■ **TASK BRIEF**
The word "github" may appear in some of the lines below. State how many lines contain it, and write only that number.

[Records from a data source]
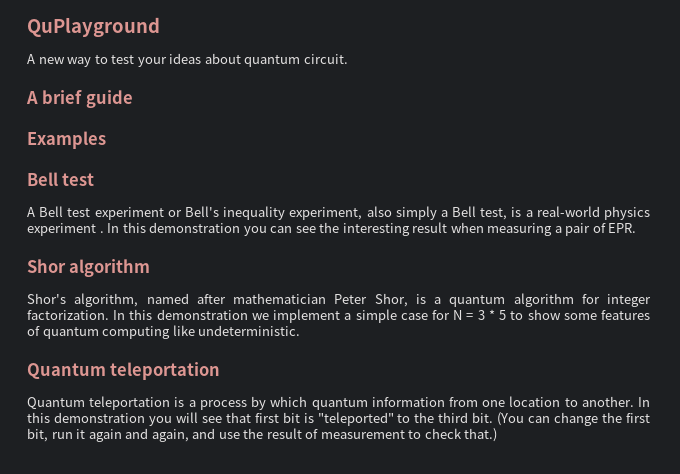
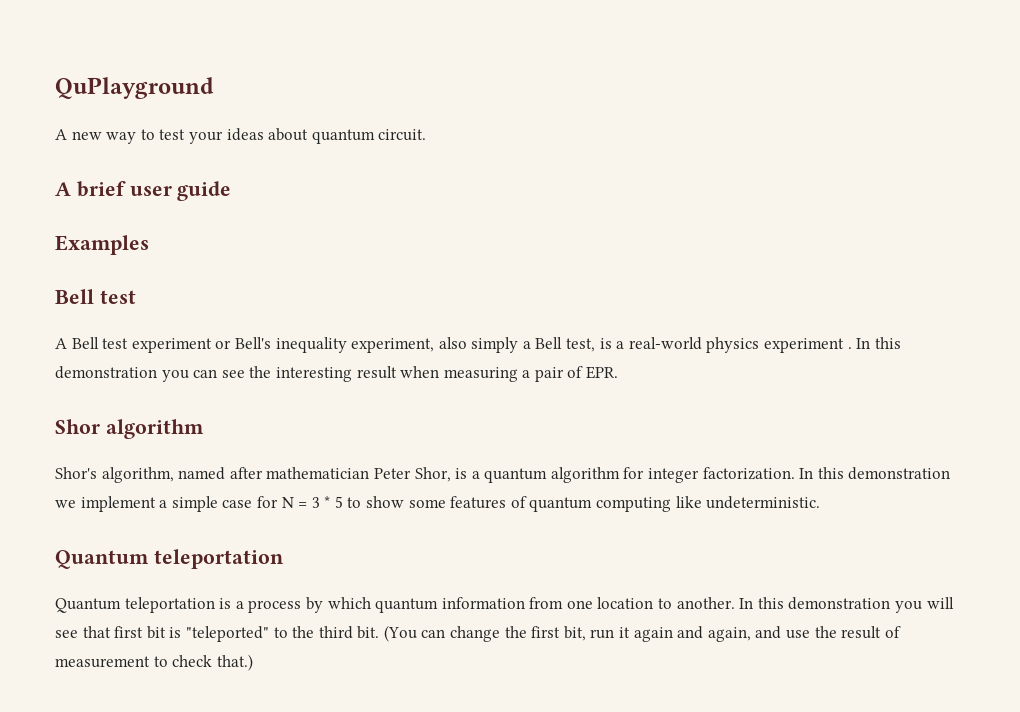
- A brief guide
+ A brief user guide

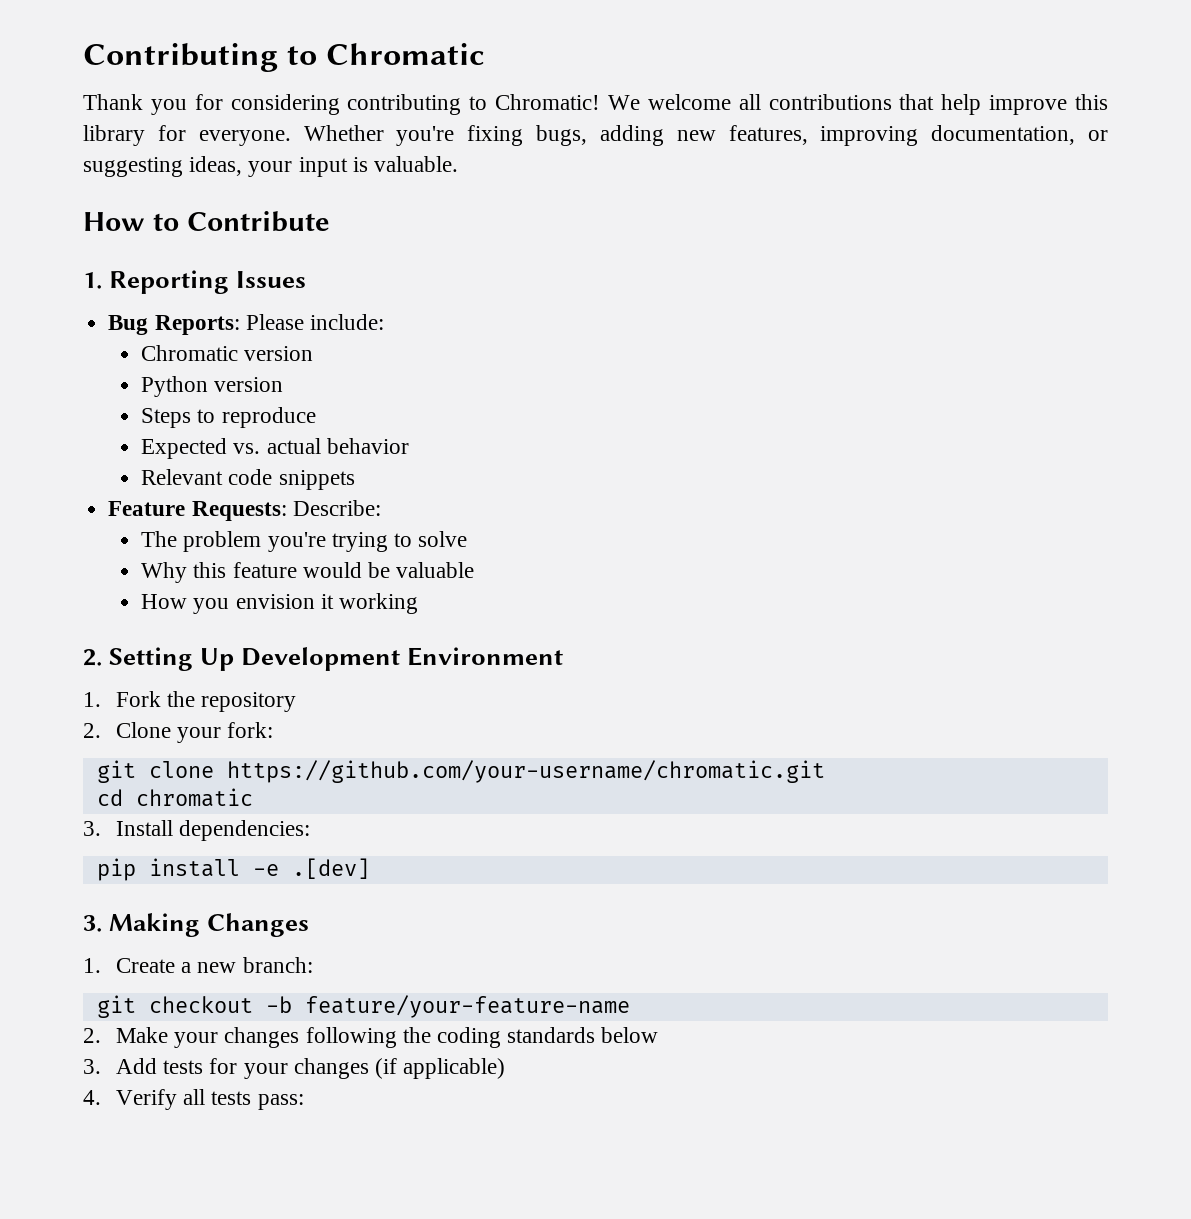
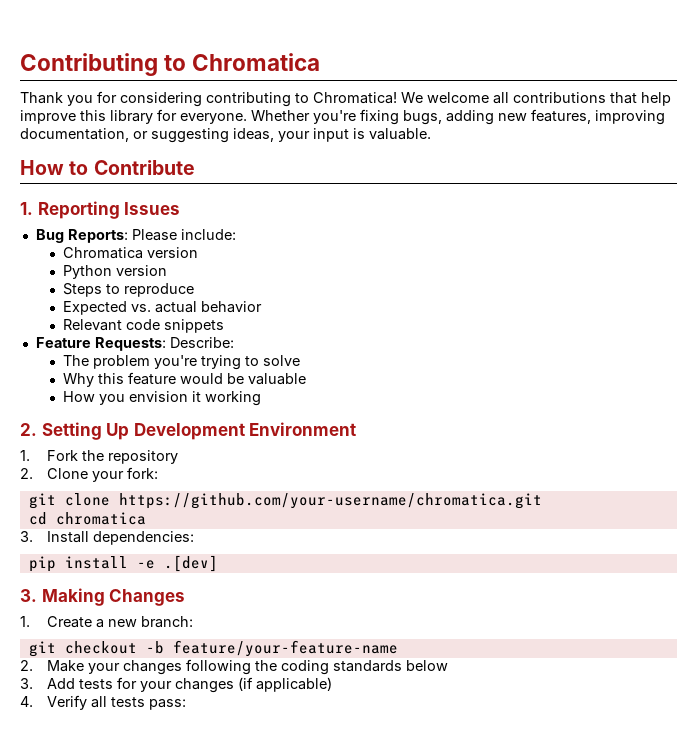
- Contributing to Chromatic
+ Contributing to Chromatica
- Thank you for considering contributing to Chromatic!
+ Thank you for considering contributing to Chromatica!
- Chromatic version
+ Chromatica version
- git clone https://github.com/your-username/chromatic.git
+ git clone https://github.com/your-username/chromatica.git
- cd chromatic
+ cd chromatica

■ **OUTPUT**
2